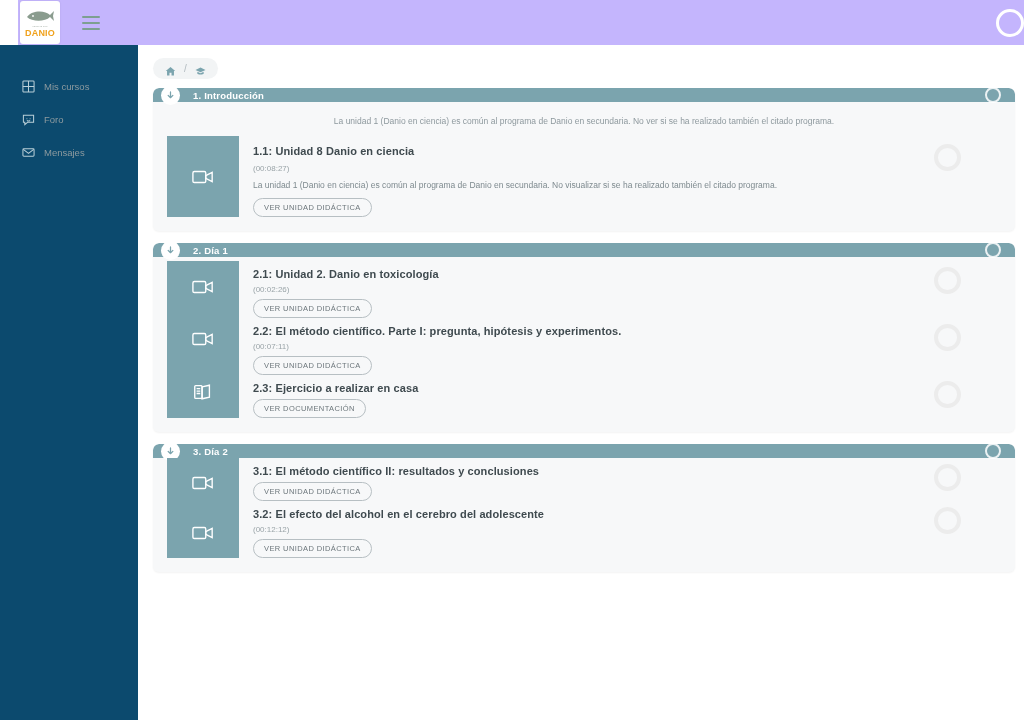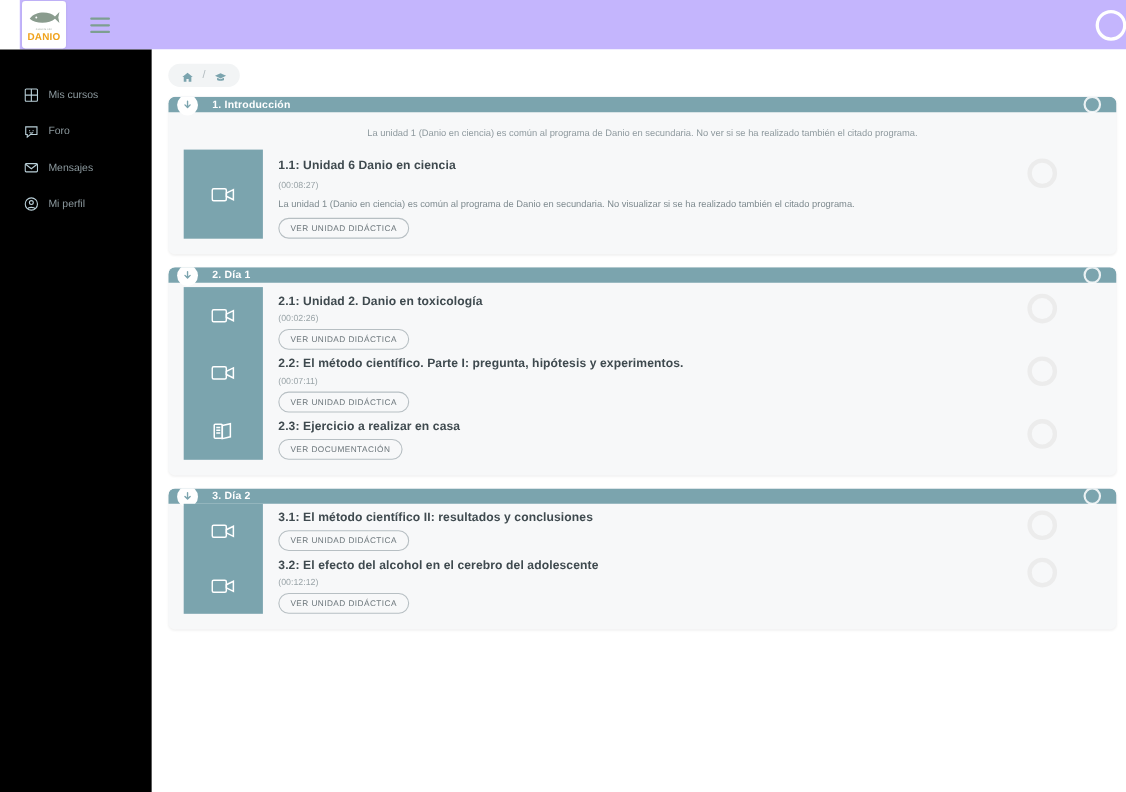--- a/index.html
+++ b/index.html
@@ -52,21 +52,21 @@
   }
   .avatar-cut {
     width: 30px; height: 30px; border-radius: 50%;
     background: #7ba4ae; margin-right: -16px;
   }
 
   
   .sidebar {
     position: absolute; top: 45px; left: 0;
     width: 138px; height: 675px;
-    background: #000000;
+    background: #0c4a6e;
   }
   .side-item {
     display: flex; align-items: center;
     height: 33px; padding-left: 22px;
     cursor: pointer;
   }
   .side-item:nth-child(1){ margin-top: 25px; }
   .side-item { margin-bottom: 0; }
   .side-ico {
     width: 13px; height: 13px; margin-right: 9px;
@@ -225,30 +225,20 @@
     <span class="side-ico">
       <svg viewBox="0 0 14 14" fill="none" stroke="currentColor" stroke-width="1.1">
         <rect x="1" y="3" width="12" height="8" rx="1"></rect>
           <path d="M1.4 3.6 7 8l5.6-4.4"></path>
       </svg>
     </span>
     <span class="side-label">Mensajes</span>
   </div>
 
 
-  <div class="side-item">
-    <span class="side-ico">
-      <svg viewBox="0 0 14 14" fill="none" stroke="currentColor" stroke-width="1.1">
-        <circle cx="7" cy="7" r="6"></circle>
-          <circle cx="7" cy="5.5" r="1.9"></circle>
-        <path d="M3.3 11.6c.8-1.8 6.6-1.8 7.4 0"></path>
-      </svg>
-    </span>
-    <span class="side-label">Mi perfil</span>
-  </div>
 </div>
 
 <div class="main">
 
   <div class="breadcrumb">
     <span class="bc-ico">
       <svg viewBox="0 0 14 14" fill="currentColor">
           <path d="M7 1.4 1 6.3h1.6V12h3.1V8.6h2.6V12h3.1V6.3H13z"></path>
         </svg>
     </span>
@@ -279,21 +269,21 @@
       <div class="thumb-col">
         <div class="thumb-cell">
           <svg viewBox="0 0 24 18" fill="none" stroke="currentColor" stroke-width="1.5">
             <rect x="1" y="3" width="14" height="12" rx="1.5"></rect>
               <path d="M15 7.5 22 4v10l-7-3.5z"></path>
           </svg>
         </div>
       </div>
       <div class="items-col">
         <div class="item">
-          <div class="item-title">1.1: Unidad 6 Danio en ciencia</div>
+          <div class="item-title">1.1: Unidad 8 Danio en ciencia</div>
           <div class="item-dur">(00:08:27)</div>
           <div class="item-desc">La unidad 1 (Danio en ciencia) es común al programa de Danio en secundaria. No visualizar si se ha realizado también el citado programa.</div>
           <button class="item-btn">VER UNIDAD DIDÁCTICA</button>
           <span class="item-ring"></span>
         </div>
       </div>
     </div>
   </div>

--

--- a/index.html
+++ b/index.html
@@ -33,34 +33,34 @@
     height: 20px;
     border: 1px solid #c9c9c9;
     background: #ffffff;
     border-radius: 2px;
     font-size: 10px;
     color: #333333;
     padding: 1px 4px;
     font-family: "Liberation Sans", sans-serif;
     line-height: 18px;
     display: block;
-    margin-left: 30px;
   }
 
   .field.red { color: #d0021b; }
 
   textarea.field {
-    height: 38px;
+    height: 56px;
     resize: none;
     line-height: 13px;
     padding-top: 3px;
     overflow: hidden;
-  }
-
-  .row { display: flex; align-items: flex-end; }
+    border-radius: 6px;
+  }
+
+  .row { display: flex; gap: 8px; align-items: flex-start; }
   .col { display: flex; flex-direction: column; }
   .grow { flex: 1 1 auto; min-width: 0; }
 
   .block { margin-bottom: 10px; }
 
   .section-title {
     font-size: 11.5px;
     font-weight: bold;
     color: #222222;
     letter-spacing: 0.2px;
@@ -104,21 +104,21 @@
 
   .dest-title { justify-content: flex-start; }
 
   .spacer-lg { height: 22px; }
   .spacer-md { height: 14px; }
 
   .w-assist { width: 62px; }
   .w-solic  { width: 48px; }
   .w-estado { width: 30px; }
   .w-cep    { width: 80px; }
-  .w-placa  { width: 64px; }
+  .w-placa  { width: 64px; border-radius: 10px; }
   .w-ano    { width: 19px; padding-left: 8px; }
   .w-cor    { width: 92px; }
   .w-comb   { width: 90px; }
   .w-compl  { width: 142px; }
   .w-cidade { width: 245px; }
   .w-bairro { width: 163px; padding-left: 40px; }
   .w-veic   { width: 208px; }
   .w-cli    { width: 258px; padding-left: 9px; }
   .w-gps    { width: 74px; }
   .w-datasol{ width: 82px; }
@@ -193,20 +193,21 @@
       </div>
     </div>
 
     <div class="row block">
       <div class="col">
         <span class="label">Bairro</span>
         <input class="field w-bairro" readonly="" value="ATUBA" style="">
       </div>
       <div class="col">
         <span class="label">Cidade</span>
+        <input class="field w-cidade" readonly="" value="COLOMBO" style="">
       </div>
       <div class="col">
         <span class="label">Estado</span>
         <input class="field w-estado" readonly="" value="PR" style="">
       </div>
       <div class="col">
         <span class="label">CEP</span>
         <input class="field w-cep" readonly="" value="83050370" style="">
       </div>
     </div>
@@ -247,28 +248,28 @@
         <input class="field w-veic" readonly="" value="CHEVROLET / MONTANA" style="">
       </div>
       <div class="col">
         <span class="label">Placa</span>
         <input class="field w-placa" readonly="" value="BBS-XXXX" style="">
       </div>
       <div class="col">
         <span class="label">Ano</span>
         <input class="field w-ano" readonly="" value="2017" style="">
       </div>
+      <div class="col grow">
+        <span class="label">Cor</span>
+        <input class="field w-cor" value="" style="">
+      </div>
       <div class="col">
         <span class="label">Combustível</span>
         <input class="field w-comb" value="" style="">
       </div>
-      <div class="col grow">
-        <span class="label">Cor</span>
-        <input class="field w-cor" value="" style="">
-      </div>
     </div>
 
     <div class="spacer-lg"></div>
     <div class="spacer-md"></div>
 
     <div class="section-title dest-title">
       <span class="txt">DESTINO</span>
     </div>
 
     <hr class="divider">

**What needs to be done:**
Your task is to copy each line of the material that contains the word "margin".

**Solution for this exercise:**
     background: #7ba4ae; margin-right: -16px;
   .side-item:nth-child(1){ margin-top: 25px; }
   .side-item { margin-bottom: 0; }
     width: 13px; height: 13px; margin-right: 9px;
-    margin-left: 30px;
   .block { margin-bottom: 10px; }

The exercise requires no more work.